Both modes are thread-safe and only execute once; subsequent calls are no-ops. On non-x86_64 platforms, ed25519_init() is a no-op.

Architecture

The library is organized in three layers, matching the math of elliptic curve cryptography:

Field elements (fe_*) — Integers modulo p = 2²⁵⁵ - 19. These are the coordinates of curve points.
Group elements (ge_*) — Points on the Ed25519 curve. Addition, doubling, scalar multiplication, encoding/decoding.
Scalars (sc_*) — 256-bit integers modulo the group order l. Used as private keys and in signature equations.

Platform Dispatch

The library uses two levels of dispatch to get the best performance on each platform without sacrificing portability.

Compile-time dispatch via ed25519_platform.h selects the field element representation:

64-bit (x86_64, ARM64): Field elements are uint64_t[5] in radix-2⁵¹. Multiplication uses 128-bit products (__int128 on GCC/Clang, _umul128 on MSVC).
Everything else: Falls back to the portable implementation with int32_t[10] in alternating 26/25-bit limbs.

Both representations are 40 bytes, so the fe type has the same layout regardless of backend. The FORCE_PORTABLE CMake option forces the 32-bit path on 64-bit platforms for testing.

Runtime dispatch (x86_64 only) selects SIMD-accelerated implementations for ten hot-path functions:

ge_scalarmult_ct — variable-base, constant-time
ge_scalarmult_base_ct — fixed-base, constant-time
ge_double_scalarmult_negate_vartime — verification
ge_double_scalarmult_base_negate_vartime — verification
ge_scalarmult_ct_batch — batch variable-base, constant-time
ge_double_scalarmult_base_negate_vartime_batch — batch verification
ge_double_scalarmult_negate_vartime_batch_ss — batch DSM with shared scalars (returns ge_p2)
ge_double_scalarmult_negate_vartime_batch_ss_p3 — batch DSM with shared scalars (returns ge_p3, avoids expensive p2-to-p3 conversion)
ge_multiscalar_mul_vartime — multi-scalar multiplication
ge_multiscalar_mul_base_vartime — multi-scalar multiplication with base point

CPU features (AVX2, AVX-512F, AVX-512 IFMA) are detected via CPUID+XGETBV at startup. Call ed25519_init() for fast heuristic selection, or ed25519_init(true) to benchmark all available implementations and pick the fastest per-function.

SIMD Backends (x86_64)

Two SIMD backends accelerate the constant-time scalar multiplication and verification operations.

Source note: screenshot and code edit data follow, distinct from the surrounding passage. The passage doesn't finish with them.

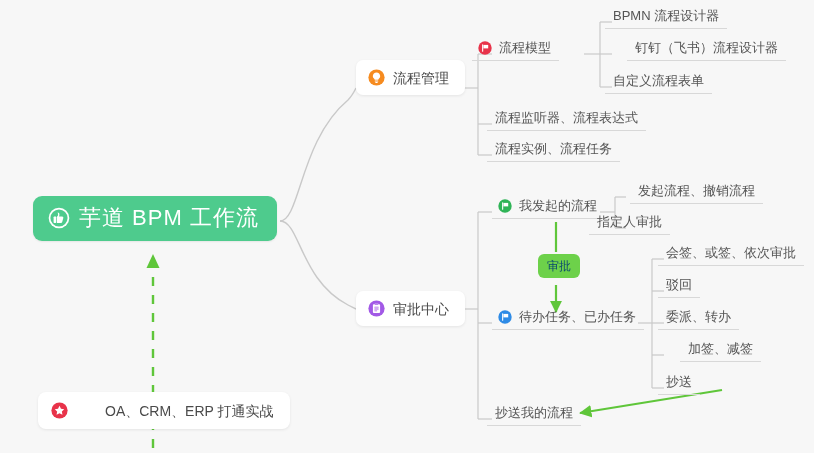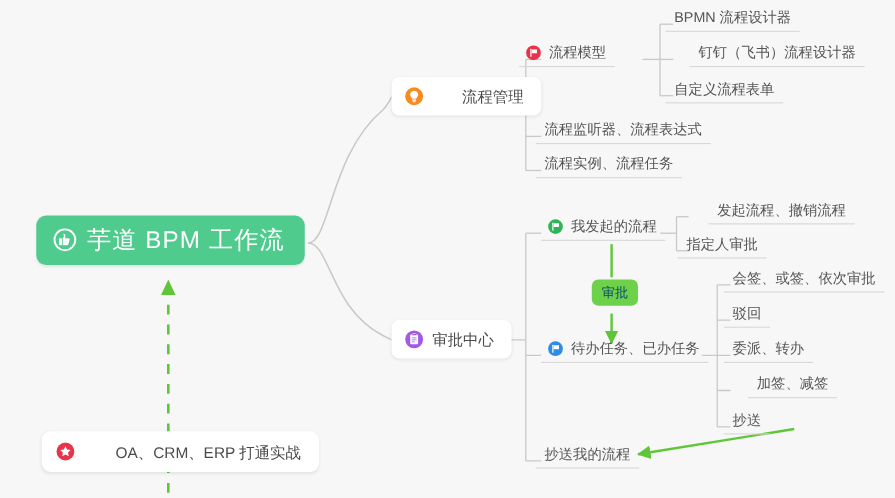--- a/index.html
+++ b/index.html
@@ -153,21 +153,21 @@
         <circle cx="11" cy="11" r="8.6" fill="#4ECB8D"></circle>
         <path d="M9.6 5.6 c1.5 0 2 1.3 1.8 2.4 l-0.3 1.5 h3.1 c0.85 0 1.3 0.75 1.1 1.5
                  l-1.1 4.1 c-0.16 0.6 -0.62 0.95 -1.25 0.95 H9.0 V9.6
                  c0.75 -0.5 1.05 -1.25 1.05 -2.2 c0 -0.5 -0.2 -0.85 -0.45 -1.8 z" fill="#ffffff"></path>
         <rect x="5.6" y="9.6" width="2.7" height="6.4" rx="0.7" fill="#ffffff"></rect>
       </svg>
     </span>
     <span class="root-label">芋道 BPM 工作流</span>
   </div>
 
-  <div class="branch-node" style="left:356px;top:70px;gap:27px;">
+  <div class="branch-node" style="left:356px;top:60px;">
     <span class="icon ic-branch">
       <svg viewBox="0 0 18 18">
         <circle cx="9" cy="9" r="8.6" fill="#F68B1F"></circle>
         <path d="M9 3.6 c-2.2 0 -3.9 1.7 -3.9 3.8 c0 1.45 0.8 2.3 1.45 3.0
                  c0.35 0.38 0.5 0.65 0.5 1.05 h3.9 c0 -0.4 0.15 -0.67 0.5 -1.05
                  c0.65 -0.7 1.45 -1.55 1.45 -3.0 c0 -2.1 -1.7 -3.8 -3.9 -3.8 z" fill="#ffffff"></path>
         <rect x="7.05" y="12.2" width="3.9" height="1.15" rx="0.55" fill="#ffffff"></rect>
         <rect x="7.6" y="13.8" width="2.8" height="1.0" rx="0.5" fill="#ffffff"></rect>
       </svg>
     </span>
@@ -221,24 +221,24 @@
     <span class="icon ic-leaf">
       <svg viewBox="0 0 14 14">
         <circle cx="7" cy="7" r="6.7" fill="#2FB457"></circle>
         <rect x="4.1" y="3.3" width="1.1" height="7.4" rx="0.5" fill="#ffffff"></rect>
         <path d="M5.4 3.9 h4.8 v3.5 h-4.8 z" fill="#ffffff"></path>
       </svg>
     </span>
     <span class="leaf-label">我发起的流程</span>
   </div>
 
-  <div class="leaf-node" style="left:644px;top:184px;">
+  <div class="leaf-node" style="left:630px;top:184px;">
     <span class="leaf-label">发起流程、撤销流程</span>
   </div>
-  <div class="leaf-node" style="left:616px;top:215px;">
+  <div class="leaf-node" style="left:589px;top:215px;">
     <span class="leaf-label">指定人审批</span>
   </div>
 
   <div class="leaf-node has-icon" style="left:492px;top:310px;">
     <span class="icon ic-leaf">
       <svg viewBox="0 0 14 14">
         <circle cx="7" cy="7" r="6.7" fill="#2E8BE6"></circle>
         <rect x="4.1" y="3.3" width="1.1" height="7.4" rx="0.5" fill="#ffffff"></rect>
         <path d="M5.4 3.9 h4.8 v3.5 h-4.8 z" fill="#ffffff"></path>
       </svg>

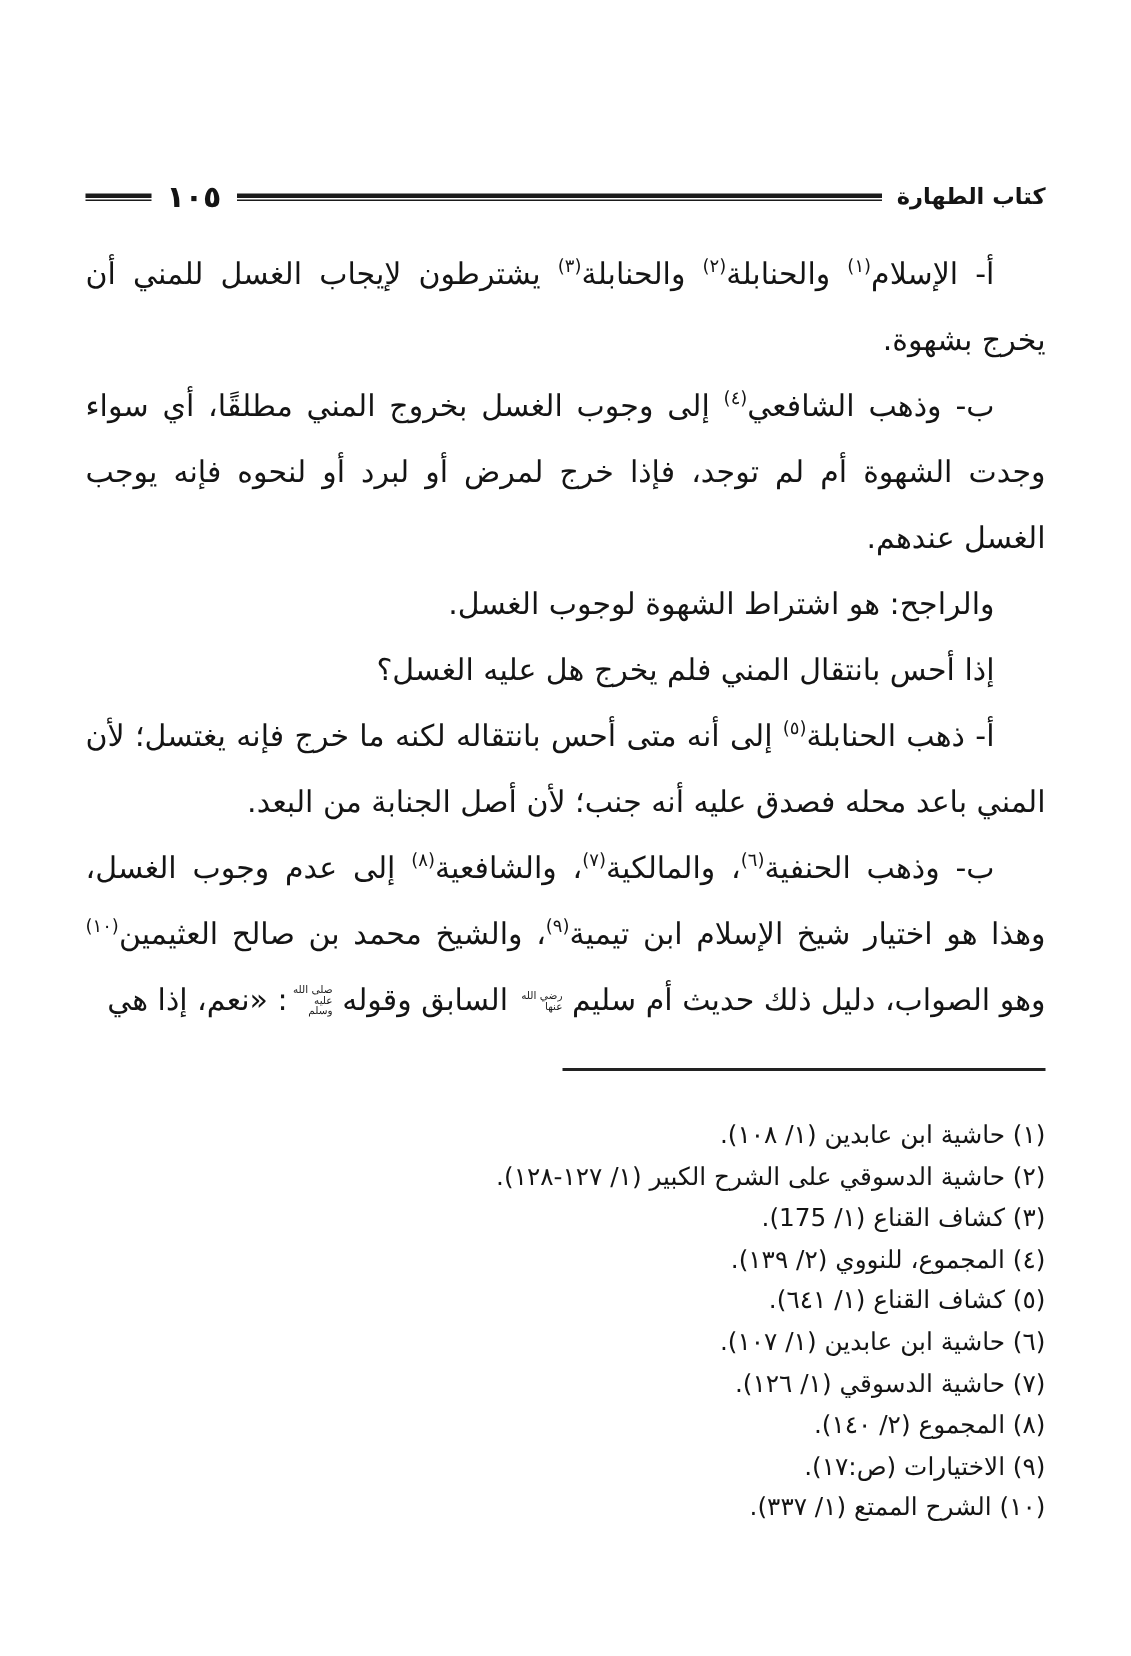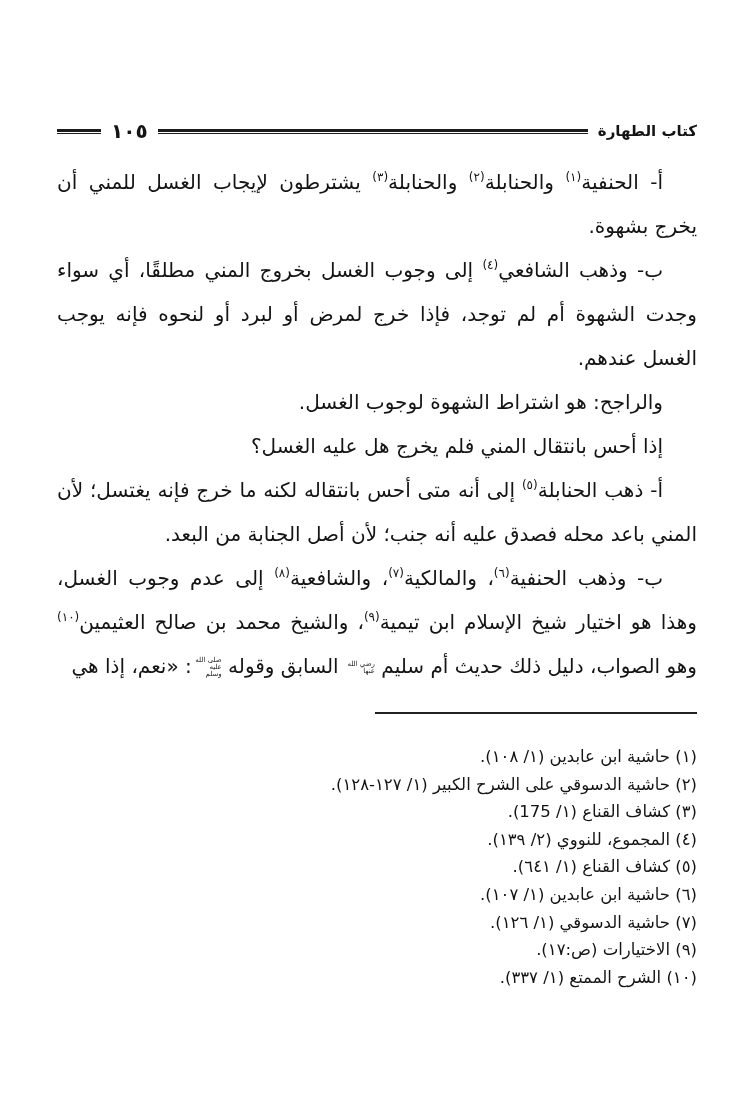--- a/index.html
+++ b/index.html
@@ -78,35 +78,36 @@
 <div class="page">
 
   <header class="head">
     <div class="book-title">كتاب الطهارة</div>
     <div class="rule long"></div>
     <div class="page-number">١٠٥</div>
     <div class="rule short"></div>
   </header>
 
   <main>
-    <p><span class="seg-t">أ- الحنفية</span><span class="seg-s">(١)</span><span class="seg-t"> والحنابلة</span><span class="seg-s">(٢)</span><span class="seg-t"> والحنابلة</span><span class="seg-s">(٣)</span><span class="seg-t"> يشترطون لإيجاب الغسل للمني أن يخرج بشهوة.</span></p>
+    <p><span class="seg-t">أ- الإسلام</span><span class="seg-s">(١)</span><span class="seg-t"> والحنابلة</span><span class="seg-s">(٢)</span><span class="seg-t"> والحنابلة</span><span class="seg-s">(٣)</span><span class="seg-t"> يشترطون لإيجاب الغسل للمني أن يخرج بشهوة.</span></p>
     <p><span class="seg-t">ب- وذهب الشافعي</span><span class="seg-s">(٤)</span><span class="seg-t"> إلى وجوب الغسل بخروج المني مطلقًا، أي سواء وجدت الشهوة أم لم توجد، فإذا خرج لمرض أو لبرد أو لنحوه فإنه يوجب الغسل عندهم.</span></p>
     <p><span class="seg-b">والراجح:</span><span class="seg-t"> هو اشتراط الشهوة لوجوب الغسل.</span></p>
     <p><span class="seg-t">إذا أحس بانتقال المني فلم يخرج هل عليه الغسل؟</span></p>
     <p><span class="seg-t">أ- ذهب الحنابلة</span><span class="seg-s">(٥)</span><span class="seg-t"> إلى أنه متى أحس بانتقاله لكنه ما خرج فإنه يغتسل؛ لأن المني باعد محله فصدق عليه أنه جنب؛ لأن أصل الجنابة من البعد.</span></p>
     <p><span class="seg-t">ب- وذهب الحنفية</span><span class="seg-s">(٦)</span><span class="seg-t">، والمالكية</span><span class="seg-s">(٧)</span><span class="seg-t">، والشافعية</span><span class="seg-s">(٨)</span><span class="seg-t"> إلى عدم وجوب الغسل، وهذا هو اختيار شيخ الإسلام ابن تيمية</span><span class="seg-s">(٩)</span><span class="seg-t">، والشيخ محمد بن صالح العثيمين</span><span class="seg-s">(١٠)</span><span class="seg-t"> وهو الصواب، دليل ذلك حديث أم سليم </span><span class="seg-h">رضي الله عنها</span><span class="seg-t"> السابق وقوله </span><span class="seg-h">صلى الله عليه وسلم</span><span class="seg-t">: </span><span class="seg-b">«نعم، إذا هي</span></p>
   </main>
 
   <div class="fn-sep"></div>
 
   <section class="footnotes">
     <div class="fn">(١) حاشية ابن عابدين (١/ ١٠٨).</div>
     <div class="fn">(٢) حاشية الدسوقي على الشرح الكبير (١/ ١٢٧-١٢٨).</div>
     <div class="fn">(٣) كشاف القناع (١/ 175).</div>
     <div class="fn">(٤) المجموع، للنووي (٢/ ١٣٩).</div>
     <div class="fn">(٥) كشاف القناع (١/ ٦٤١).</div>
     <div class="fn">(٦) حاشية ابن عابدين (١/ ١٠٧).</div>
     <div class="fn">(٧) حاشية الدسوقي (١/ ١٢٦).</div>
+    <div class="fn">(٨) المجموع (٢/ ١٤٠).</div>
     <div class="fn">(٩) الاختيارات (ص:١٧).</div>
     <div class="fn">(١٠) الشرح الممتع (١/ ٣٣٧).</div>
   </section>
 
 </div>
 
 </body></html>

AVX2 uses _mm256_blendv_epi8 for branchless constant-time table selection (both MSVC and GCC). On MSVC, the entire scalar multiplication loop runs in radix-2²⁵·⁵ (fe10) representation to avoid uint128 struct emulation overhead, converting to/from radix-2⁵¹ only at entry and exit. On GCC/Clang, the standard radix-2⁵¹ chain ops are used (since __int128 is already efficient) with AVX2 cmov for table lookups. Batch operations use 4-way horizontal parallelism via fe10x4 (10 x __m256i), processing 4 independent operations per batch iteration.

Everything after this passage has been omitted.